Hodgson diagrams the biology of Redoubt Man with care. We learn that the people of the Redoubt are vegetarians: that X and Naani "never thought" to kill animals for food on their journey; that in fact the food in the Night Land is variously toxic to human beings. We learn that the air within the Redoubt is differentially pressurised, and that the people of the Redoubt have split into different races, depending on the height they live at and their adaptation to pressure — a development the rulers of the Redoubt take measures to counteract.
Paradoxically, the sojurn of humanity within the Redoubt may have led to the longest period of peace and plenty in human history. The human population is in "Millions" — a conservative estimate for the population of the one thousand three hundred and twenty Cities and of the Underground Fields would be at least 500 million — and has remained at that level for millions of years. War between human beings appears to have become unthinkable: but this security has not led to any sort of weakness or decadence. The Redoubt's polity is no doubt stabilised by the constant, visible, threat of the Night Land, and, perhaps for the same reason, its people seem to be tough, both mentally and physically. (The athletic prowess of the dreamer is obviously a self-idealisation of Hodgson, the maniacal body-builder: but he does not seem to be exceptional among the inhabitants of The Redoubt.)
In parallel with this, Hodgson gives us some hints about "human" evolution outside the Redoubt. Some of the things out there have human genes — "fathered of bestial humans, and mothered of monsters" — but they seem to be hybridised with Outside entities to various degrees.
These creatures are not really human. But Hodgson does, interestingly, have one race of true humans living outside the Redoubt: these are the Humped Men, who live in a rich and fertile lowland to the north of the Night Land. It is clearly signalled that these men, though warlike and hostile, are human, and are perhaps of 100% ancestral human stock.

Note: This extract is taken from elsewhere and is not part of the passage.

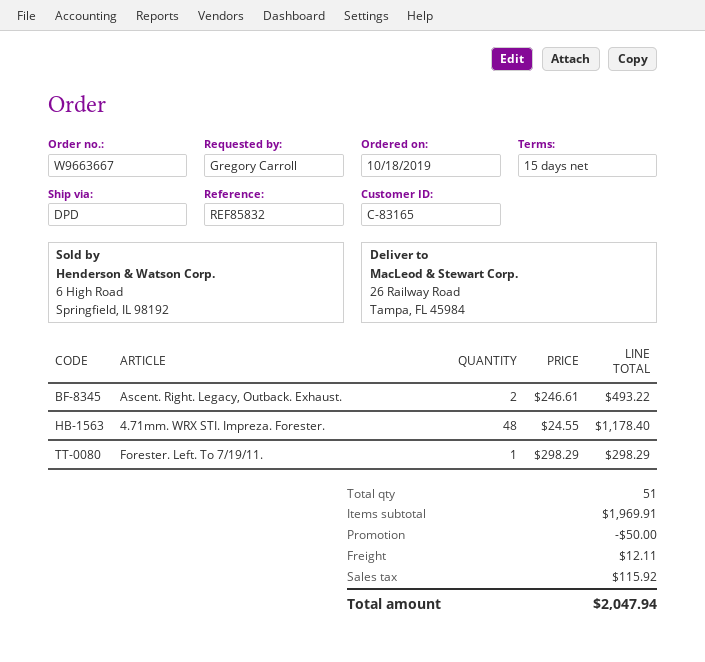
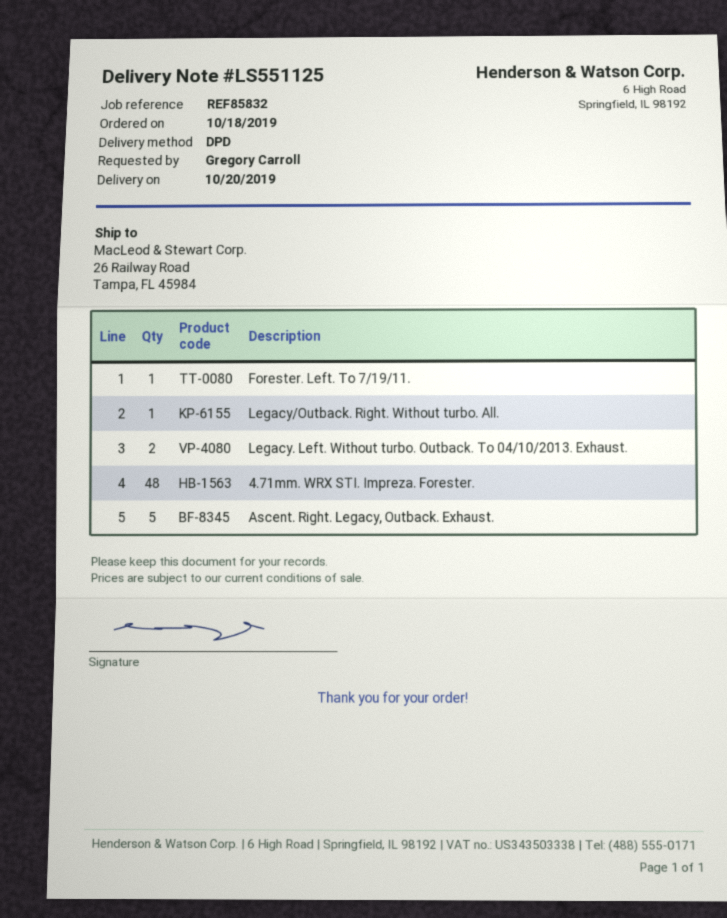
Ascent. Right. Legacy, Outback. Exhaust.: 2 -> 5
Legacy/Outback. Right. Without turbo. All.: none -> 1
Legacy. Left. Without turbo. Outback. To 04/10/2013. Exhaust.: none -> 2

Hodgson's understanding of Evolution is of course very much at fault. He considered it a directed process which produced a more and more "spirtual" entity, quintessentially human. I will try to explain how he linked morality, evolution, and his theory of Monsters, in the second essay in this series.
THE NIGHT LAND is a Work of Science Fiction
In the mean time, I will reiterate my claim that The Night Land is Science Fiction. It should not be necessary to point out that The Night Land remains science fiction even if the premises on which its SF idea is built are destroyed, for science fiction does not change to fantasy simply because it is based on science which later turns out to be inaccurate.
A second essay will [now does] deal with Hodgson's attempts to build a coherent theory of immortality, reincarnation, and the human "soul" within a science-fictional framework.
© 2001 by Andy Robertson.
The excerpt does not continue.